Travel the web they said, it'll be fun they said.
Tourist uses Puppeteer to run headless Chrome to take screenshots and traces of websites for very basic, high-level analysis. It computes a Web Bloat Score relative to a specified viewport (mobile by default) and outputs "first clues" for performance investigation to stdout.
Tourist takes either a single url to crawl:
node tourist.js --url="https://infrequently.org"
Or a file containing a single JSON array of URLs to crawl:
node tourist.js --urls-file=urls.json
Tourist then starts headless Chrome, loads the URL(s), takes screenshots of them, and saves a Chrome Trace which can be loaded in either chrome:tracing
or Chrome Devtools for further inspection.
Output is dropped into an output directory (by default, ./out/
), which can be changed with --out
, e.g.:
node tourist.js --out=/tmp/out/ --url="https://infrequently.org"
By default, Tourist prints high-level analysis info for each URL,
> node tourist.js --out=/tmp/out/ --url="https://infrequently.org"
ℹ Crawling: https://infrequently.org
✔ https://infrequently.org
ℹ Analysing trace
ℹ
> Total size: 435.1 KiB (684.4 KiB uncompressed)
> JS: 72 KiB (16.54%)
> Largest JS: 27.9 KiB (6.40%)
> https://platform.twitter.com/widgets.js
> CSS: 62.9 KiB (14.46%)
> Largest CSS: 54.5 KiB (12.52%)
> https://platform.twitter.com/css/tweet.a28c81a0749466df66438c06af00639d.light.ltr.css
> Image: 165 KiB (37.93%)
> Largest Image: 159.5 KiB (36.64%)
> https://infrequently.org/wp-content/uploads/2018/09/http_archive_js_bytes_chart-1-768x393.png
ℹ > Web Bloat Score (AFT): 2.47, Full page: 0.06
Additionally, Tourist generates a directory structure that includes screenshots of the pages above-the-fold ("AFT") content as well as the full page in PNG format.
slightlyoff:~ > cd /tmp/out
slightlyoff:/tmp/out > find .
.
./infrequently.org
./infrequently.org/iphone_6_7_8
./infrequently.org/iphone_6_7_8/screenshot.png
./infrequently.org/trace.json
./infrequently.org/screenshot.full.png
./infrequently.org/screenshot.aft.png
Screenshots are taken for each of the specified viewports (which include dimensions as well as DPR). By default, only a single viewport is used.

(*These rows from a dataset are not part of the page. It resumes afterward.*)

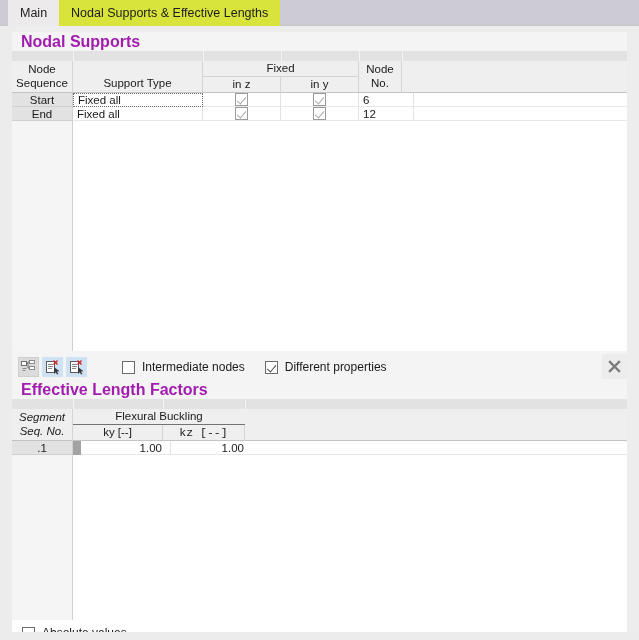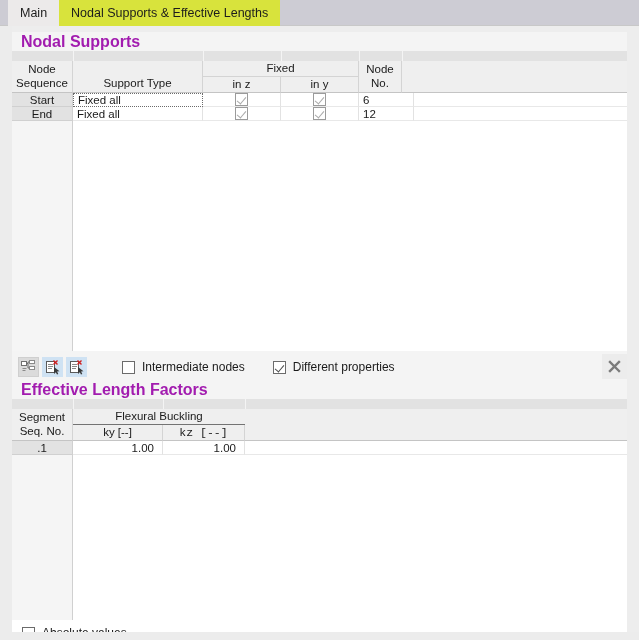--- a/index.html
+++ b/index.html
@@ -123,21 +123,21 @@
     cursor: default;
     overflow: hidden;
     white-space: nowrap;
   }
   .cell.rowhdr {
     background: #e2e2e2;
     justify-content: center;
     border-right: 1px solid #d0d0d0;
     border-bottom: 1px solid #d0d0d0;
   }
-  .cell.num { justify-content: flex-end; padding-right: 8px; }
+  .cell.num { justify-content: flex-end; padding-right: 8px; margin-left: 8px; }
   .cell.center { justify-content: center; }
   .cell.focus {
     border: 1px dotted #6a6a6a;
     background: #ffffff;
   }
   .cell.blank { border-right: 1px solid #e2e2e2; }
 
   .emptycol {
     position: absolute;
     background: #f5f5f5;
@@ -364,21 +364,21 @@
           <path d="M8.5 0.5 l4 4 M12.5 0.5 l-4 4" stroke="#d02020" stroke-width="1.4"></path>
           <path d="M9 7 l0 7 l1.8 -1.8 l1.2 2.4 l1.3 -0.7 l-1.2 -2.4 l2.4 -0.3 z" fill="#3a3a3a"></path>
         </svg>
       </div>
 
       <div class="chk-wrap">
         <span class="chk-box"></span>
         <span class="chk-label">Intermediate nodes</span>
       </div>
 
-      <div class="chk-wrap" style="margin-left:28px;">
+      <div class="chk-wrap" style="margin-left:20px;">
         <span class="chk-box checked"></span>
         <span class="chk-label">Different properties</span>
       </div>
     </div>
 
     <div class="delbtn" style="left:602px; top:328px;">
       <svg width="13" height="13" viewBox="0 0 13 13">
         <path d="M2 2 L11 11 M11 2 L2 11" stroke="#7b7b7b" stroke-width="2.4" stroke-linecap="square"></path>
       </svg>
     </div>
@@ -388,21 +388,21 @@
     </div>
 
     <div class="grid" style="left:12px; top:373px; width:615px; height:221px;">
 
       <div class="grid-spacer">
         <div class="spacer-div" style="left:61px;"></div>
         <div class="spacer-div" style="left:151px;"></div>
         <div class="spacer-div" style="left:233px;"></div>
       </div>
 
-      <div class="hdr" style="left:0; top:10px; width:61px; height:32px;">
+      <div class="hdr" style="left:0; top:10px; width:61px; height:32px;font-style:italic;">
         <div>
           <div>Segment</div>
           <div>Seq. No.</div>
         </div>
       </div>
 
       <div class="hdr" style="left:61px; top:10px; width:172px; height:16px; border-bottom:1px solid #737373; border-right:none;">
         <span>Flexural Buckling</span>
       </div>
       <div class="hdr" style="left:61px; top:26px; width:90px; height:16px;">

Viewports are selected from an included list of popular mobile devices (./viewports.json
), sorted by frequency.
Tourist can obtain a fuller list of screenshots though --viewports-limit
, e.g.:
node tourist.js --viewports-limit=10 --out=/tmp/out/ --url="https://infrequently.org"
slightlyoff:/tmp/out > find .
.
./infrequently.org
./infrequently.org/iphone_6_7_8
./infrequently.org/iphone_6_7_8/screenshot.png
./infrequently.org/trace.json
./infrequently.org/galaxy_j2
./infrequently.org/galaxy_j2/screenshot.png
./infrequently.org/galaxy_j5
./infrequently.org/galaxy_j5/screenshot.png
./infrequently.org/xperia_xz1
./infrequently.org/xperia_xz1/screenshot.png
./infrequently.org/redmi_note_4
./infrequently.org/redmi_note_4/screenshot.png
./infrequently.org/galaxy_s8
./infrequently.org/galaxy_s8/screenshot.png
./infrequently.org/screenshot.full.png
./infrequently.org/screenshot.aft.png
An optional (single) desktop form-factor is built-in too, for those not yet living in the new global mobile-first (if not mobile-only) reality:
node tourist.js --desktop --out=/tmp/out/ --url="https://infrequently.org"
outputs...
ℹ Crawling: https://infrequently.org
✔ https://infrequently.org
ℹ Analysing trace
ℹ
> Total size: 304.9 KiB (554.8 KiB uncompressed)
> JS: 71.9 KiB (23.59%)
> Largest JS: 27.9 KiB (9.14%)
> https://platform.twitter.com/widgets.js
> CSS: 62.9 KiB (20.64%)
> Largest CSS: 54.5 KiB (17.87%)
> https://platform.twitter.com/css/tweet.a28c81a0749466df66438c06af00639d.light.ltr.css
> Image: 34.5 KiB (11.32%)
> Largest Image: 29.7 KiB (9.73%)
> https://infrequently.org/wp-content/uploads/2018/09/http_archive_js_bytes_chart-1-300x154.png
ℹ > Web Bloat Score (AFT): 1.56, Full page: 0.08
slightlyoff:~ > cd /tmp/out
slightlyoff:/tmp/out > find .
.
./infrequently.org
./infrequently.org/trace.json
./infrequently.org/desktop
./infrequently.org/desktop/screenshot.png
./infrequently.org/screenshot.full.png
./infrequently.org/screenshot.aft.png
Tourist is currently a sequential, single-process system. This is likely to change! It currently crawls sites one-at-a-time which, given the overhead inherent in running a full browser instance and dumping/analysing full traces, can take some time.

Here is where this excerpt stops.